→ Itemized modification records

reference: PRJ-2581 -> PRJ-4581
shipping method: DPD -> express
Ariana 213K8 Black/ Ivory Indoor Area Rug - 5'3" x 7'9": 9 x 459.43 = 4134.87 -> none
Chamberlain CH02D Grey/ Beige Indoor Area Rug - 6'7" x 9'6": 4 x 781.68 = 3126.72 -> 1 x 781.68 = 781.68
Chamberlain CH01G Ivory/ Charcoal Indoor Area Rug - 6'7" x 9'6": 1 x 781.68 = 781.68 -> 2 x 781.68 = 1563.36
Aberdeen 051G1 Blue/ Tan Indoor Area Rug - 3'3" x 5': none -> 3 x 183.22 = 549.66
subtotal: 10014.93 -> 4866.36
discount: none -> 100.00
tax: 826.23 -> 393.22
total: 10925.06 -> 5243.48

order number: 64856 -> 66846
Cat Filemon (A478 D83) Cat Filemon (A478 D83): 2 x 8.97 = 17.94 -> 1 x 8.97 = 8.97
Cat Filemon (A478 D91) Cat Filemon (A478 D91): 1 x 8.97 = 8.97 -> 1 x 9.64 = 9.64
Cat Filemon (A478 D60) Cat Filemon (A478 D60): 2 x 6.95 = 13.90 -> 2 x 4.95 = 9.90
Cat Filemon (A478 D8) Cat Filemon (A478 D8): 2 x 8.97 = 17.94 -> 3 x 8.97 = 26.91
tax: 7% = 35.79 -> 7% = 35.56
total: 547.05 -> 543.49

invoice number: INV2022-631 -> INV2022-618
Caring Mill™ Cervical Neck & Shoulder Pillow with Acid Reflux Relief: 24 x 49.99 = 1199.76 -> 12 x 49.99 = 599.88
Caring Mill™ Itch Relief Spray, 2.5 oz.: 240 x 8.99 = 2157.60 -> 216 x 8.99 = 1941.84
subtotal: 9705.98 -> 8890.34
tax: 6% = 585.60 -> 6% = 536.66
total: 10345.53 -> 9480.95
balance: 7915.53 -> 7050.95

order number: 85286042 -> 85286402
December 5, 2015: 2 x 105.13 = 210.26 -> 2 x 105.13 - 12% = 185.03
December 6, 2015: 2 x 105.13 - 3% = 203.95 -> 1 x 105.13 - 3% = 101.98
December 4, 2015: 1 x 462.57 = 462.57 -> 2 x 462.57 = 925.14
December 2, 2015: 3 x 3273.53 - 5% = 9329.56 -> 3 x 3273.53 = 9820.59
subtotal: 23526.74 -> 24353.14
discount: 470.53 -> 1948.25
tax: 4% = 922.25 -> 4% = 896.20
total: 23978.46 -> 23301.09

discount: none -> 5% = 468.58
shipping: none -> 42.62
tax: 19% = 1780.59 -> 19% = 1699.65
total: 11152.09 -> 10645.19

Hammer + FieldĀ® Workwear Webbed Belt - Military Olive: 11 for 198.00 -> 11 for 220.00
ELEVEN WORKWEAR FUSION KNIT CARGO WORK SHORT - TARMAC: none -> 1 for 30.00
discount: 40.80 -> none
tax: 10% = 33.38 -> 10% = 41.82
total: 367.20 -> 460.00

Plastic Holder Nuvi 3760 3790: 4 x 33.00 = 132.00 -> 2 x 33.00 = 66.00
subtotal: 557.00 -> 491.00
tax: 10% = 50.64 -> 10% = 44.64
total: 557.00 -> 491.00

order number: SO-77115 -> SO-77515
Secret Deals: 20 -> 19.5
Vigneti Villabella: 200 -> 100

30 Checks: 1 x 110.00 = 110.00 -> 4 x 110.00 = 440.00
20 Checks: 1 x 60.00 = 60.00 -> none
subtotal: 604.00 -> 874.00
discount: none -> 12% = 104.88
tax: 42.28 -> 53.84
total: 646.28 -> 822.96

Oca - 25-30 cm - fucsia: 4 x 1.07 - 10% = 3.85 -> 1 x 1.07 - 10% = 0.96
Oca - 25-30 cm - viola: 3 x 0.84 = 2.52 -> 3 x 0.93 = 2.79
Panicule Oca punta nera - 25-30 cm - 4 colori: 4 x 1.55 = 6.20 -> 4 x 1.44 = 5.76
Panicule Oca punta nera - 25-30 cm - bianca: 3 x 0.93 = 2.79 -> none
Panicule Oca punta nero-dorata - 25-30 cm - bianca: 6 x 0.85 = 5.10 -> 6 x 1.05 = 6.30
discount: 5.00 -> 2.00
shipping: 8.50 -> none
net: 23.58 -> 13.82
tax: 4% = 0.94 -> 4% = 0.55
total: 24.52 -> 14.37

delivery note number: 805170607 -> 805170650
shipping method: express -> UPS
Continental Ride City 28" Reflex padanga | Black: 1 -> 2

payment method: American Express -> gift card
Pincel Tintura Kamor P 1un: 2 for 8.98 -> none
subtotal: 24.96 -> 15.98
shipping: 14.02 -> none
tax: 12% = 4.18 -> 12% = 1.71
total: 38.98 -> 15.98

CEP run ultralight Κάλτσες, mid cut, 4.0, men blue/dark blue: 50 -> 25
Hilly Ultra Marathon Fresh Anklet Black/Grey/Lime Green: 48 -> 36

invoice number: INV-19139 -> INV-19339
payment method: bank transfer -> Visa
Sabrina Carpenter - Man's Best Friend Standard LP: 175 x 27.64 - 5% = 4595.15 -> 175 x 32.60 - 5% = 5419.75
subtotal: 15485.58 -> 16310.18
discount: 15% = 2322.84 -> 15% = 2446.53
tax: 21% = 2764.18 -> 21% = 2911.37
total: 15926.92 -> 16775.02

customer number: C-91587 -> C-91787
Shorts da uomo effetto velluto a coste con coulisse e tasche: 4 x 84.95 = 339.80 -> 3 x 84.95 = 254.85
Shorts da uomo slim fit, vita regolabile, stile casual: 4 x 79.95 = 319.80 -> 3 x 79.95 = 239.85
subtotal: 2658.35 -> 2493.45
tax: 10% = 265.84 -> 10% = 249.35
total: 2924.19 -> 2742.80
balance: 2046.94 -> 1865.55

→ WHAT NEEDS TO BE DONE
Please copy the data above in its entirety, exactly as written.

→ THE ANSWER
reference: PRJ-2581 -> PRJ-4581
shipping method: DPD -> express
Ariana 213K8 Black/ Ivory Indoor Area Rug - 5'3" x 7'9": 9 x 459.43 = 4134.87 -> none
Chamberlain CH02D Grey/ Beige Indoor Area Rug - 6'7" x 9'6": 4 x 781.68 = 3126.72 -> 1 x 781.68 = 781.68
Chamberlain CH01G Ivory/ Charcoal Indoor Area Rug - 6'7" x 9'6": 1 x 781.68 = 781.68 -> 2 x 781.68 = 1563.36
Aberdeen 051G1 Blue/ Tan Indoor Area Rug - 3'3" x 5': none -> 3 x 183.22 = 549.66
subtotal: 10014.93 -> 4866.36
discount: none -> 100.00
tax: 826.23 -> 393.22
total: 10925.06 -> 5243.48

order number: 64856 -> 66846
Cat Filemon (A478 D83) Cat Filemon (A478 D83): 2 x 8.97 = 17.94 -> 1 x 8.97 = 8.97
Cat Filemon (A478 D91) Cat Filemon (A478 D91): 1 x 8.97 = 8.97 -> 1 x 9.64 = 9.64
Cat Filemon (A478 D60) Cat Filemon (A478 D60): 2 x 6.95 = 13.90 -> 2 x 4.95 = 9.90
Cat Filemon (A478 D8) Cat Filemon (A478 D8): 2 x 8.97 = 17.94 -> 3 x 8.97 = 26.91
tax: 7% = 35.79 -> 7% = 35.56
total: 547.05 -> 543.49

invoice number: INV2022-631 -> INV2022-618
Caring Mill™ Cervical Neck & Shoulder Pillow with Acid Reflux Relief: 24 x 49.99 = 1199.76 -> 12 x 49.99 = 599.88
Caring Mill™ Itch Relief Spray, 2.5 oz.: 240 x 8.99 = 2157.60 -> 216 x 8.99 = 1941.84
subtotal: 9705.98 -> 8890.34
tax: 6% = 585.60 -> 6% = 536.66
total: 10345.53 -> 9480.95
balance: 7915.53 -> 7050.95

order number: 85286042 -> 85286402
December 5, 2015: 2 x 105.13 = 210.26 -> 2 x 105.13 - 12% = 185.03
December 6, 2015: 2 x 105.13 - 3% = 203.95 -> 1 x 105.13 - 3% = 101.98
December 4, 2015: 1 x 462.57 = 462.57 -> 2 x 462.57 = 925.14
December 2, 2015: 3 x 3273.53 - 5% = 9329.56 -> 3 x 3273.53 = 9820.59
subtotal: 23526.74 -> 24353.14
discount: 470.53 -> 1948.25
tax: 4% = 922.25 -> 4% = 896.20
total: 23978.46 -> 23301.09

discount: none -> 5% = 468.58
shipping: none -> 42.62
tax: 19% = 1780.59 -> 19% = 1699.65
total: 11152.09 -> 10645.19

Hammer + FieldĀ® Workwear Webbed Belt - Military Olive: 11 for 198.00 -> 11 for 220.00
ELEVEN WORKWEAR FUSION KNIT CARGO WORK SHORT - TARMAC: none -> 1 for 30.00
discount: 40.80 -> none
tax: 10% = 33.38 -> 10% = 41.82
total: 367.20 -> 460.00

Plastic Holder Nuvi 3760 3790: 4 x 33.00 = 132.00 -> 2 x 33.00 = 66.00
subtotal: 557.00 -> 491.00
tax: 10% = 50.64 -> 10% = 44.64
total: 557.00 -> 491.00

order number: SO-77115 -> SO-77515
Secret Deals: 20 -> 19.5
Vigneti Villabella: 200 -> 100

30 Checks: 1 x 110.00 = 110.00 -> 4 x 110.00 = 440.00
20 Checks: 1 x 60.00 = 60.00 -> none
subtotal: 604.00 -> 874.00
discount: none -> 12% = 104.88
tax: 42.28 -> 53.84
total: 646.28 -> 822.96

Oca - 25-30 cm - fucsia: 4 x 1.07 - 10% = 3.85 -> 1 x 1.07 - 10% = 0.96
Oca - 25-30 cm - viola: 3 x 0.84 = 2.52 -> 3 x 0.93 = 2.79
Panicule Oca punta nera - 25-30 cm - 4 colori: 4 x 1.55 = 6.20 -> 4 x 1.44 = 5.76
Panicule Oca punta nera - 25-30 cm - bianca: 3 x 0.93 = 2.79 -> none
Panicule Oca punta nero-dorata - 25-30 cm - bianca: 6 x 0.85 = 5.10 -> 6 x 1.05 = 6.30
discount: 5.00 -> 2.00
shipping: 8.50 -> none
net: 23.58 -> 13.82
tax: 4% = 0.94 -> 4% = 0.55
total: 24.52 -> 14.37

delivery note number: 805170607 -> 805170650
shipping method: express -> UPS
Continental Ride City 28" Reflex padanga | Black: 1 -> 2

payment method: American Express -> gift card
Pincel Tintura Kamor P 1un: 2 for 8.98 -> none
subtotal: 24.96 -> 15.98
shipping: 14.02 -> none
tax: 12% = 4.18 -> 12% = 1.71
total: 38.98 -> 15.98

CEP run ultralight Κάλτσες, mid cut, 4.0, men blue/dark blue: 50 -> 25
Hilly Ultra Marathon Fresh Anklet Black/Grey/Lime Green: 48 -> 36

invoice number: INV-19139 -> INV-19339
payment method: bank transfer -> Visa
Sabrina Carpenter - Man's Best Friend Standard LP: 175 x 27.64 - 5% = 4595.15 -> 175 x 32.60 - 5% = 5419.75
subtotal: 15485.58 -> 16310.18
discount: 15% = 2322.84 -> 15% = 2446.53
tax: 21% = 2764.18 -> 21% = 2911.37
total: 15926.92 -> 16775.02

customer number: C-91587 -> C-91787
Shorts da uomo effetto velluto a coste con coulisse e tasche: 4 x 84.95 = 339.80 -> 3 x 84.95 = 254.85
Shorts da uomo slim fit, vita regolabile, stile casual: 4 x 79.95 = 319.80 -> 3 x 79.95 = 239.85
subtotal: 2658.35 -> 2493.45
tax: 10% = 265.84 -> 10% = 249.35
total: 2924.19 -> 2742.80
balance: 2046.94 -> 1865.55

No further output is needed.